- Problem details
Search the data below for the string "grid" and copy all lines where it shows up.

- Available data
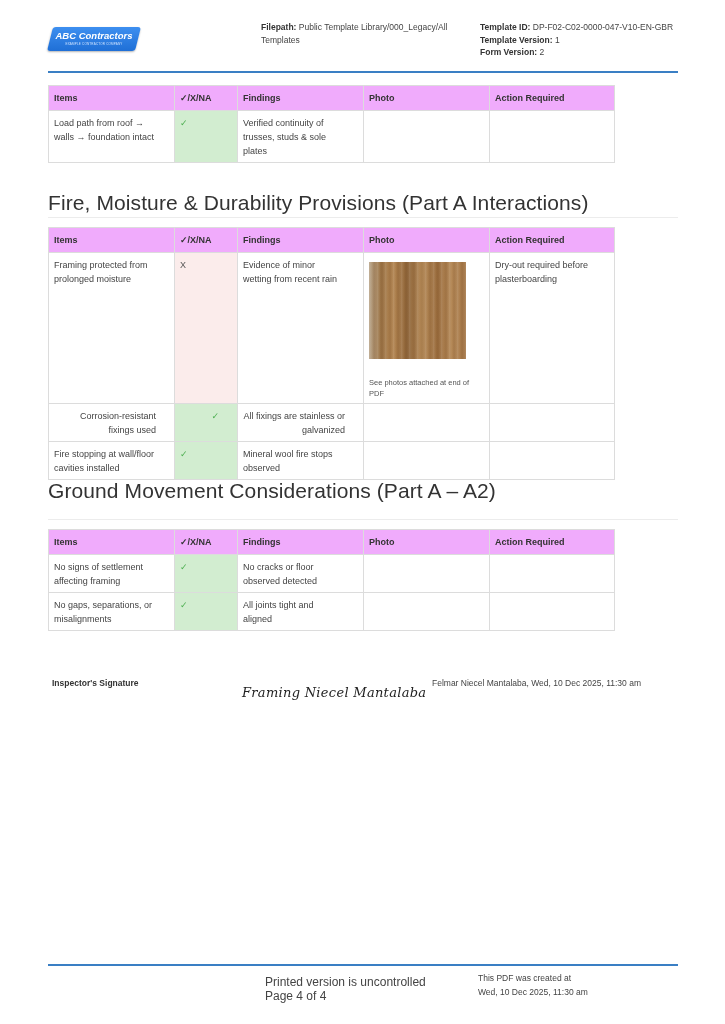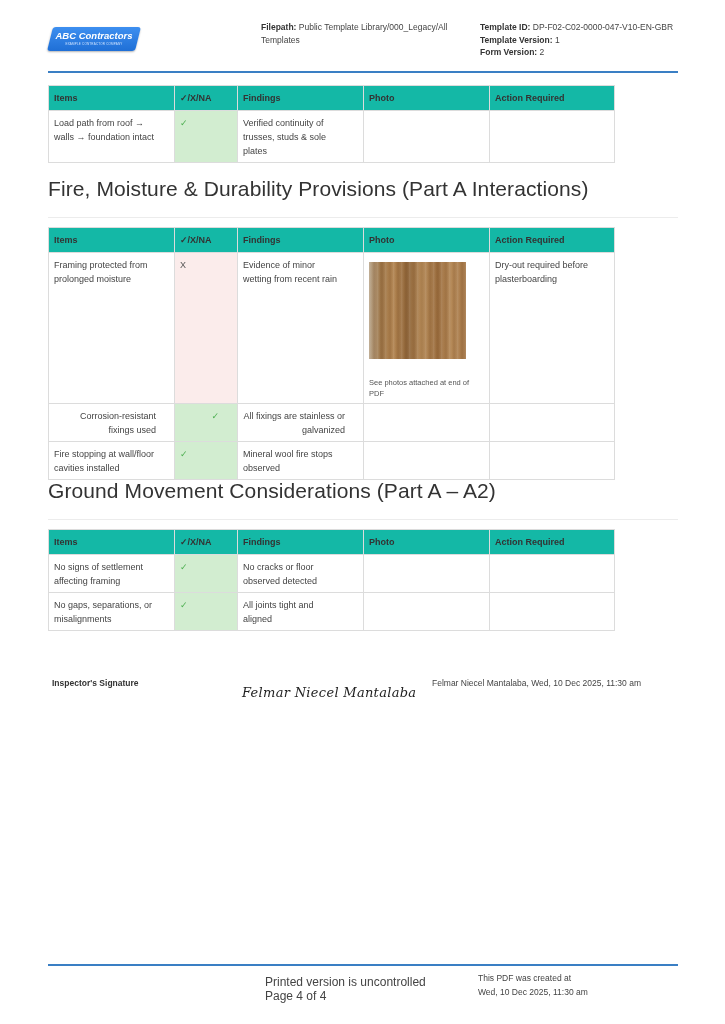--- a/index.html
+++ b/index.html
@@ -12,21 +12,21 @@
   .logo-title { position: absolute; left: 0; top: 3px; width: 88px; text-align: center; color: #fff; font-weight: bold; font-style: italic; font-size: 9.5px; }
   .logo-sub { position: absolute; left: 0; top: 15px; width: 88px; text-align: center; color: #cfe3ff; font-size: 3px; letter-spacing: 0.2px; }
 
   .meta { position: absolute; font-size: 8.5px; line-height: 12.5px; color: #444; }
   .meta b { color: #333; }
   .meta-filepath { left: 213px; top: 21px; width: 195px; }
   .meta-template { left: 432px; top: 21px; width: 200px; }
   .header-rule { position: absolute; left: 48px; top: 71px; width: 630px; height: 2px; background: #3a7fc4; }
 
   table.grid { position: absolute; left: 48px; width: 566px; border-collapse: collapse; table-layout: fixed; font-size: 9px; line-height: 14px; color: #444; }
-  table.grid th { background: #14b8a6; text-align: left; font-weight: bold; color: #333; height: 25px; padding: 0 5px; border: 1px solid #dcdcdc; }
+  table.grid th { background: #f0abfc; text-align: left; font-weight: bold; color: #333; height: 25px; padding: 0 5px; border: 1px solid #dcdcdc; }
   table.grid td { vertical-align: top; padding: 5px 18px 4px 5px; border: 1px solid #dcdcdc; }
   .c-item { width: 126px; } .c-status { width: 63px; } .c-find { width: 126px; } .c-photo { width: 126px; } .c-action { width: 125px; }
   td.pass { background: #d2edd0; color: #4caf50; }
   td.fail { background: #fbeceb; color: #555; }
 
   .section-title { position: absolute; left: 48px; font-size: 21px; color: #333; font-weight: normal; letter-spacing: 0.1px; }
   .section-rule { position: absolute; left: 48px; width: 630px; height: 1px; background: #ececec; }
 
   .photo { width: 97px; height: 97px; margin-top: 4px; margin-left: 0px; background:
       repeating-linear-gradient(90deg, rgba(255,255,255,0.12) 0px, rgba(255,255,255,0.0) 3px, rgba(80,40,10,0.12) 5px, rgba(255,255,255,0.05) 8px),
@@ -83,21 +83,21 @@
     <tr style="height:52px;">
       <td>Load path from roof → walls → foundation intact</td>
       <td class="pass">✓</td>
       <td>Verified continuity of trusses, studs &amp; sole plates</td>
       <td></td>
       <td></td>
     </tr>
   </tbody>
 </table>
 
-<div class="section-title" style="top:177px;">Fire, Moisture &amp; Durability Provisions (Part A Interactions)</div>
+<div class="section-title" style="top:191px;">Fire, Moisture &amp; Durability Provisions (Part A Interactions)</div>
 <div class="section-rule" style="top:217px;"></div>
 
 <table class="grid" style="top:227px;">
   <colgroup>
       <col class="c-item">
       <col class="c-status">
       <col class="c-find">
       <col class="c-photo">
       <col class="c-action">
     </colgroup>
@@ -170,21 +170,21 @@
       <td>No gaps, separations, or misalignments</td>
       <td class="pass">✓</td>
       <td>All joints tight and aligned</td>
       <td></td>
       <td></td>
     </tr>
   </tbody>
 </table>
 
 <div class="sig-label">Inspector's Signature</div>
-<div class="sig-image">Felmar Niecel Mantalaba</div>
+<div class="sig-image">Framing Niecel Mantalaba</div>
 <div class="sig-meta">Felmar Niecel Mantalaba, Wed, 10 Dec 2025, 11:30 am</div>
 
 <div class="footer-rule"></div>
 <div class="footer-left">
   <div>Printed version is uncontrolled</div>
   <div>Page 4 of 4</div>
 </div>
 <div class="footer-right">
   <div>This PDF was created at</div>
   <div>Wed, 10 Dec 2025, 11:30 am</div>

- Task answer
   table.grid { position: absolute; left: 48px; width: 566px; border-collapse: collapse; table-layout: fixed; font-size: 9px; line-height: 14px; color: #444; }
-  table.grid th { background: #14b8a6; text-align: left; font-weight: bold; color: #333; height: 25px; padding: 0 5px; border: 1px solid #dcdcdc; }
+  table.grid th { background: #f0abfc; text-align: left; font-weight: bold; color: #333; height: 25px; padding: 0 5px; border: 1px solid #dcdcdc; }
   table.grid td { vertical-align: top; padding: 5px 18px 4px 5px; border: 1px solid #dcdcdc; }
 <table class="grid" style="top:227px;">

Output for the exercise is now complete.